Rigoletto
Teatro Real / Madrid, 2023

Composer: Giuseppe Verdi
Director: Miguel Del Arco
Scenography: Numen + Ivana Jonke
Assistant: Vanja Magic
Technical Production Manager: special thanks to Celeste Carrasco 

1. Act begins with an extended staging of the collapse of the main theatre curtain. What firstly appeared to be a normal red velvet curtain, suddenly drops before the audience, revealing it was actually a front side a huge inflated cube, whose lateral sides are made from black fabric. As the Preludio music intensifies, the cube collapses and deflates dramatically, while the “curtain" plunges backwards to form and an open red landscape that covers the large portion of the stage. Chandeliers descend and the scene is set for the ball sequence. At the completion of the scene, the red fabric is sucked out of the stage, revealing only the black, hilly terrain that slowly moves  towards the proscenium. The chandeliers retreat and the landscape fills with haze to create a sombre, predatory exterior. At some point in the scene, a slit in the terrain opens and a transparent foil cupola appears. The cupola contains a hortus clausus, wildly planted with forest fern and meadow grasses. This is Gilda’s locked garden which she shares with a number of forest nymphs, acting as her untamed, elusive doubles. The lush garden is green and well-lit, in sharp contrast with the dystopian, dead environment around it. The whole scene has a sense of terraforming a distant, inhospitable planet. The cupola is air supported and quickly collapsed for Gilda’s scene, leaving the garden unprotected and open to invasion. During the last part of the Act 1, six large black boulders inflate laterally and in the back of the terrain, creating an even wider and more threatening landscape.

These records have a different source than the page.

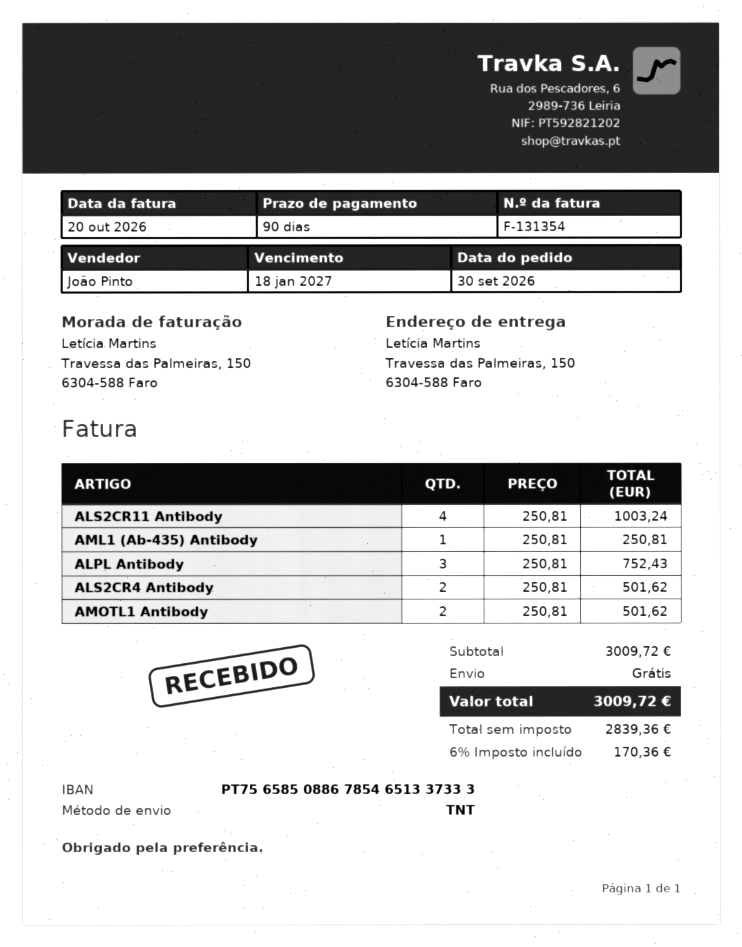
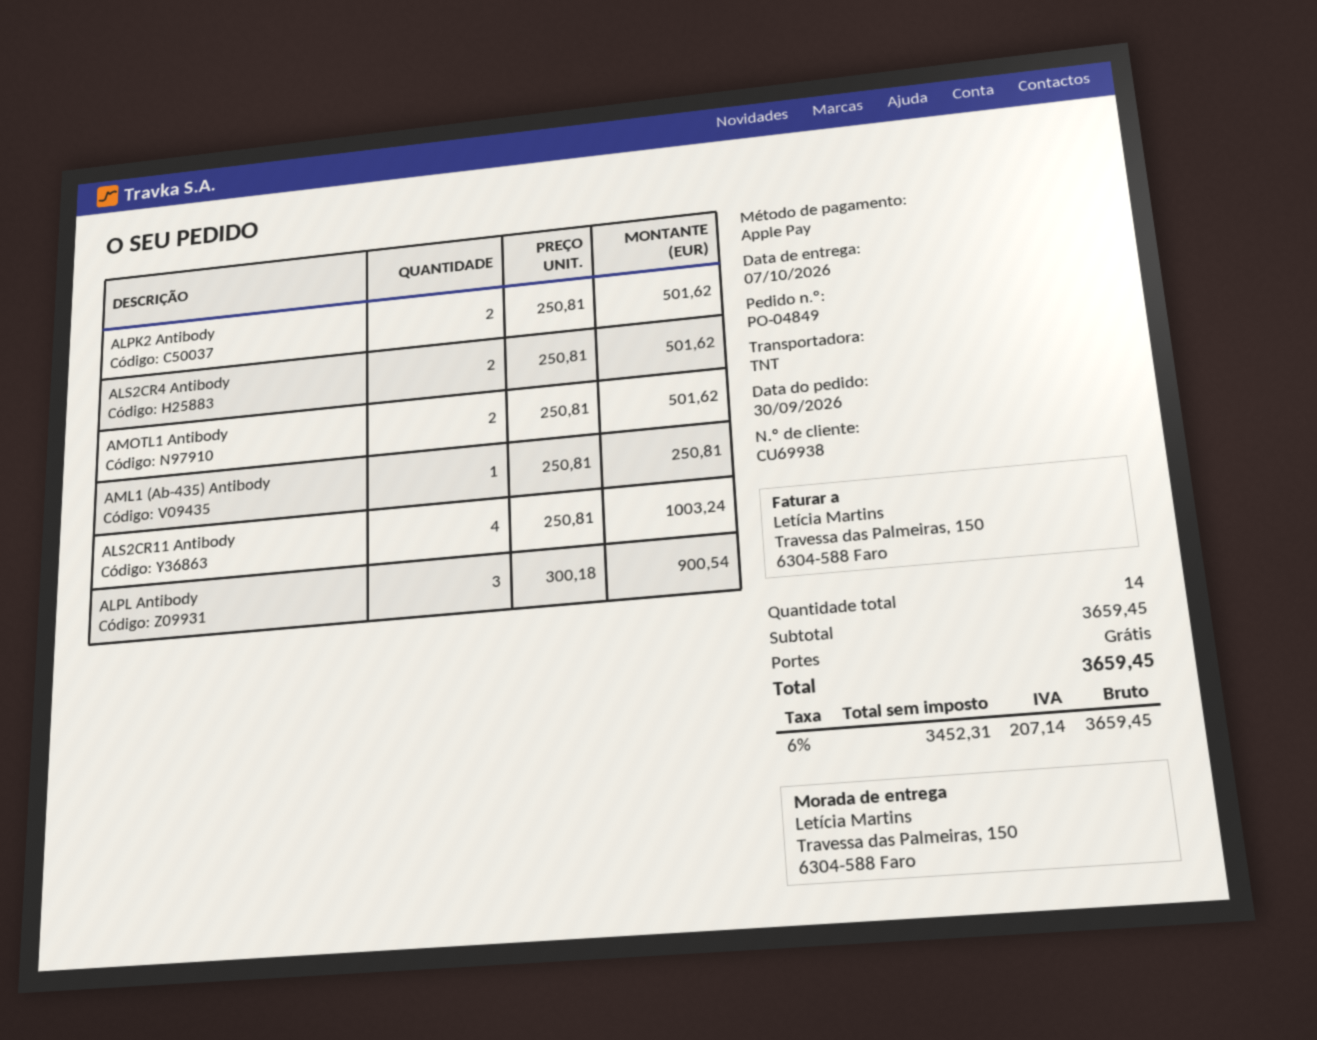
ALPL Antibody: 3 x 250.81 = 752.43 -> 3 x 300.18 = 900.54
ALPK2 Antibody: none -> 2 x 250.81 = 501.62
subtotal: 3009.72 -> 3659.45
net: 2839.36 -> 3452.31
tax: 6% = 170.36 -> 6% = 207.14
total: 3009.72 -> 3659.45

For the start of Act 2, instead of going up, the curtain disintegrates into pillar-like cutouts which slide backwards into the depth of the stage and assume a spatial composition of a great hypostyle hall. This is the classical ducal palace scene. The chandeliers return and a white sofa is revealed with a trick of the moving curtain.  Despite this scene being structurally different to the opening palace scene, there is a clear visual connection between the two. For the ending of the Act 2 the pillars become warped and the palace assumes a chaotic, jungle-like character. The scene closes with the curtain pillars slowly straightening up and moving in the opposite direction until they form an even surface and completely close the portal.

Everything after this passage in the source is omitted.